=== EXERCISE DESCRIPTION ===
Pick out the lines below that include the string "FaceitOverlayy".

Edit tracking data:

= = = = = = =

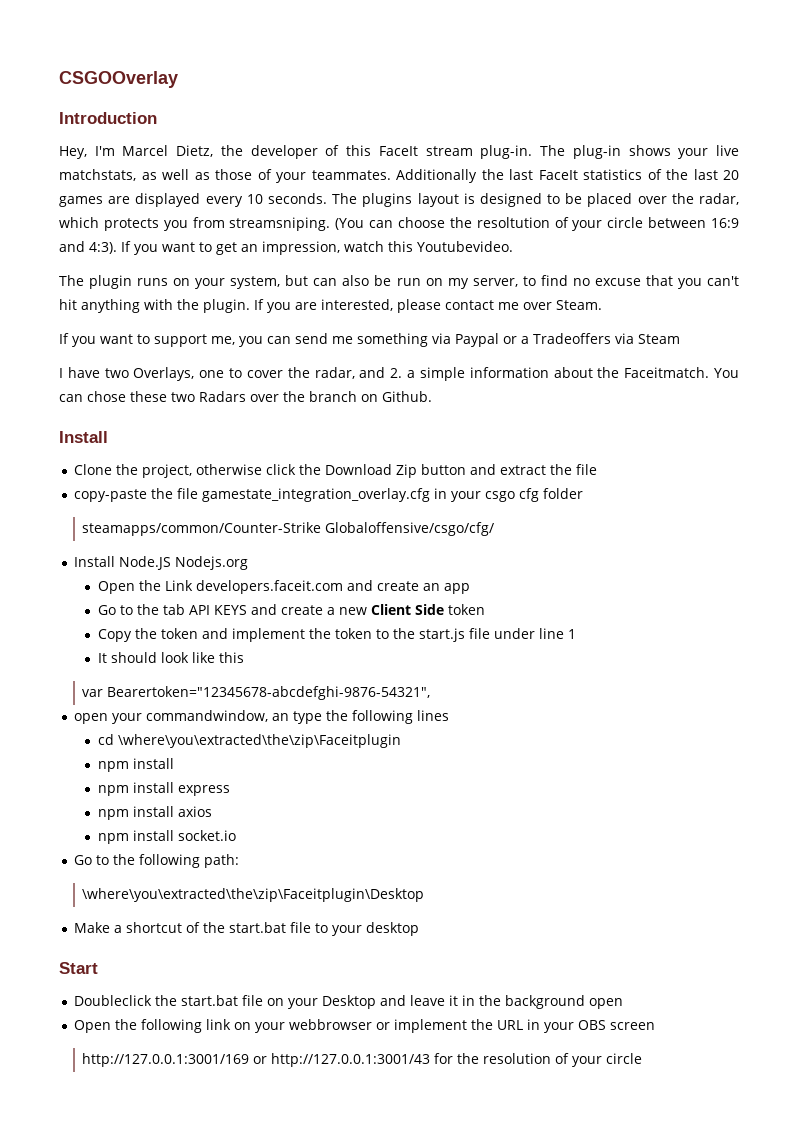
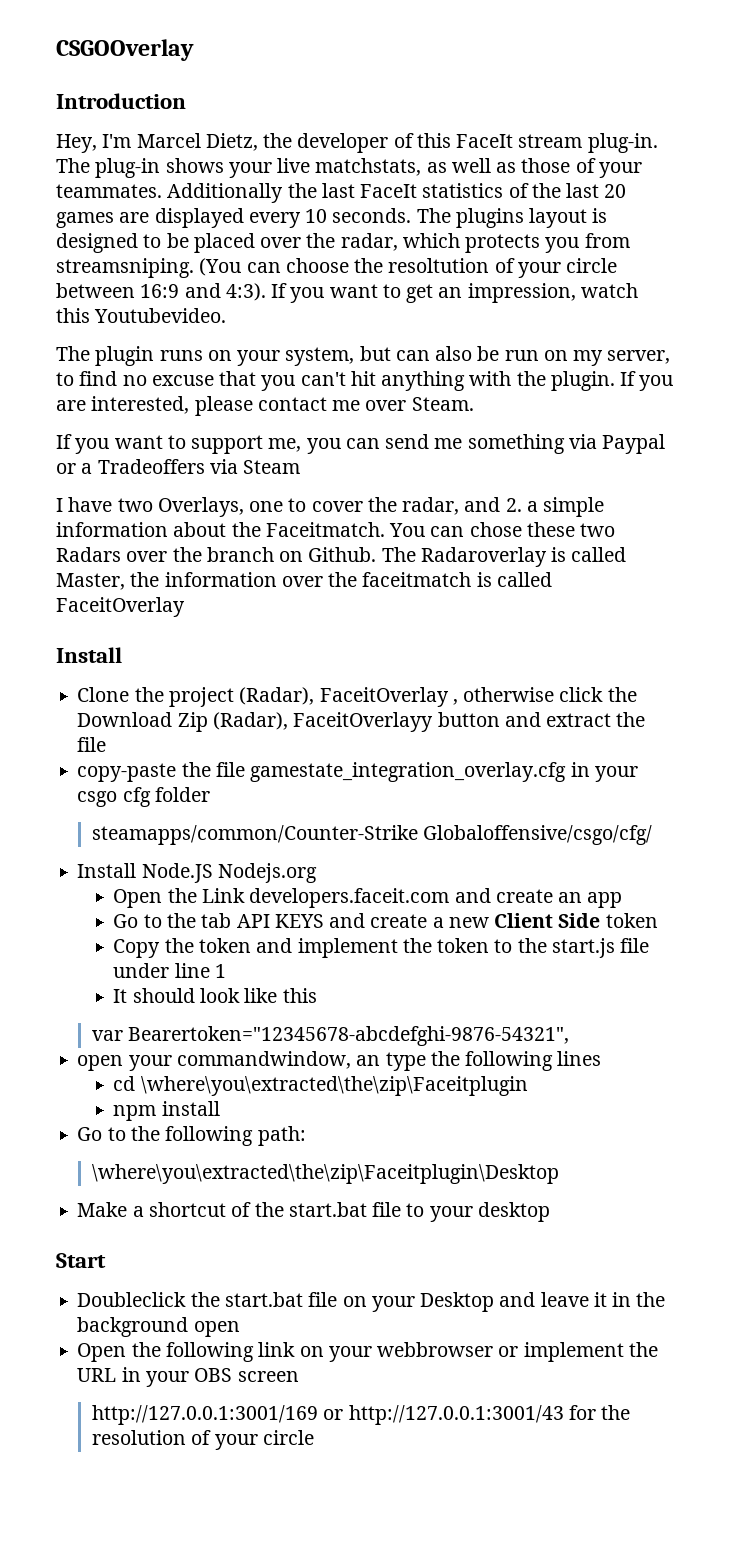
(432, 396) none -> [381,547,627,567] [56,572,552,590] [56,597,185,617] The Radaroverlay is called Master, the information over the faceitmatch is called FaceitOverlay
[142,464,193,478] project, -> [168,687,458,707] project (Radar), FaceitOverlay ,
(418, 471) none -> [212,712,434,732] (Radar), FaceitOverlayy
[97,782,230,796] [97,806,212,820] [97,830,236,844] // npm install express // npm install axios // npm install socket.io -> (220, 1108) none

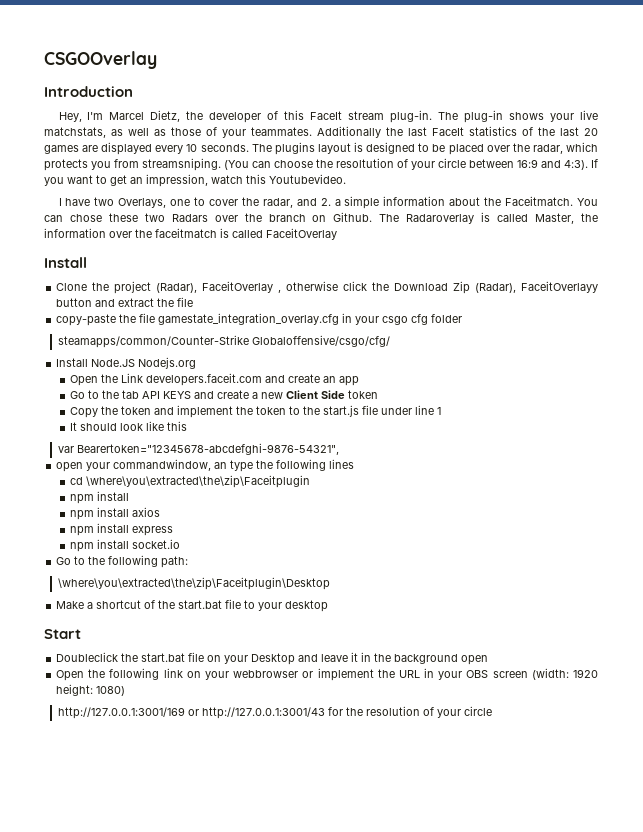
[56,346,671,366] [56,371,674,391] [56,396,474,416] [56,434,666,454] [56,459,301,474] // The plugin runs on your system, but can also be run on my server, to find no excuse that you can't hit anything with the plugin. If you are interested, please contact me over Steam. // If you want to support me, you can send me something via Paypal or a Tradeoffers via Steam -> (346, 179) none
(220, 1108) none -> [70,507,161,520] [70,523,174,536] [70,539,181,552] // npm install axios // npm install express // npm install socket.io
(299, 1376) none -> [531,668,598,680] [56,684,126,696] (width: 1920 height: 1080)

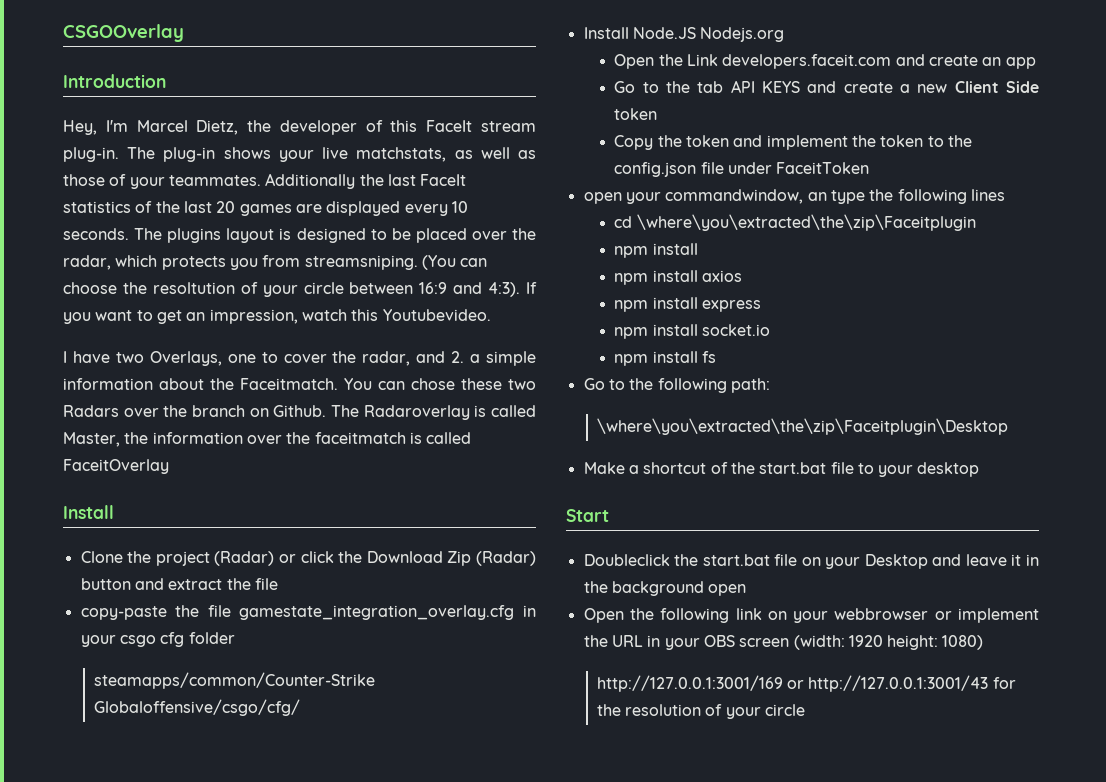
[156,281,339,293] (Radar), FaceitOverlay , otherwise -> [214,551,296,566] (Radar) or
[475,281,598,293] (Radar), FaceitOverlayy -> [476,551,537,566] (Radar)
[323,405,360,417] start.js -> [614,162,697,177] config.json
[415,405,442,415] [70,421,188,431] [58,443,340,455] line 1 // It should look like this // var Bearertoken="12345678-abcdefghi-9876-54321", -> [776,162,870,174] FaceitToken
(181, 544) none -> [614,351,717,366] // npm install fs

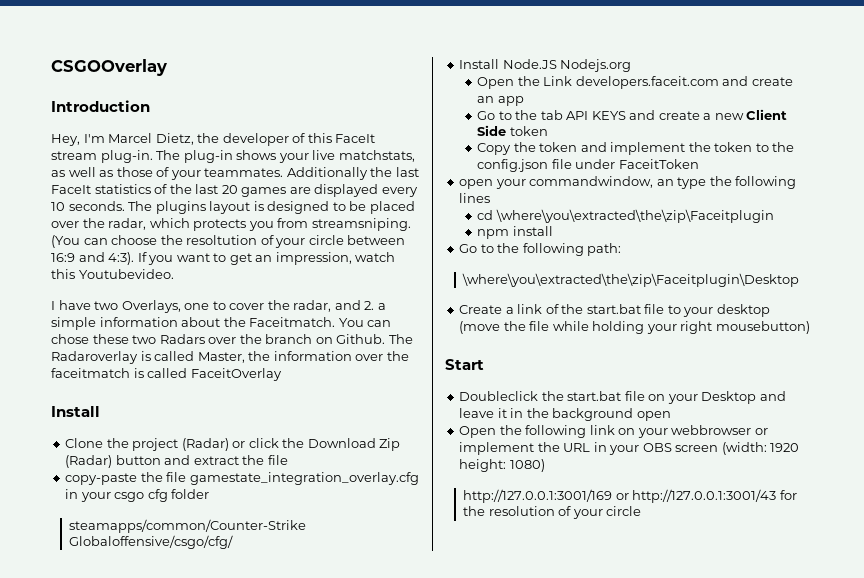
[614,270,743,285] [614,297,762,312] [614,324,771,339] [614,351,717,366] // npm install axios // npm install express // npm install socket.io // npm install fs -> (553, 231) none
[583,462,707,474] Make a shortcut -> [459,304,543,314] Create a link
(980, 469) none -> [459,321,810,334] (move the file while holding your right mousebutton)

= = = = = = =

=== ANSWER SECTION ===
(418, 471) none -> [212,712,434,732] (Radar), FaceitOverlayy
[475,281,598,293] (Radar), FaceitOverlayy -> [476,551,537,566] (Radar)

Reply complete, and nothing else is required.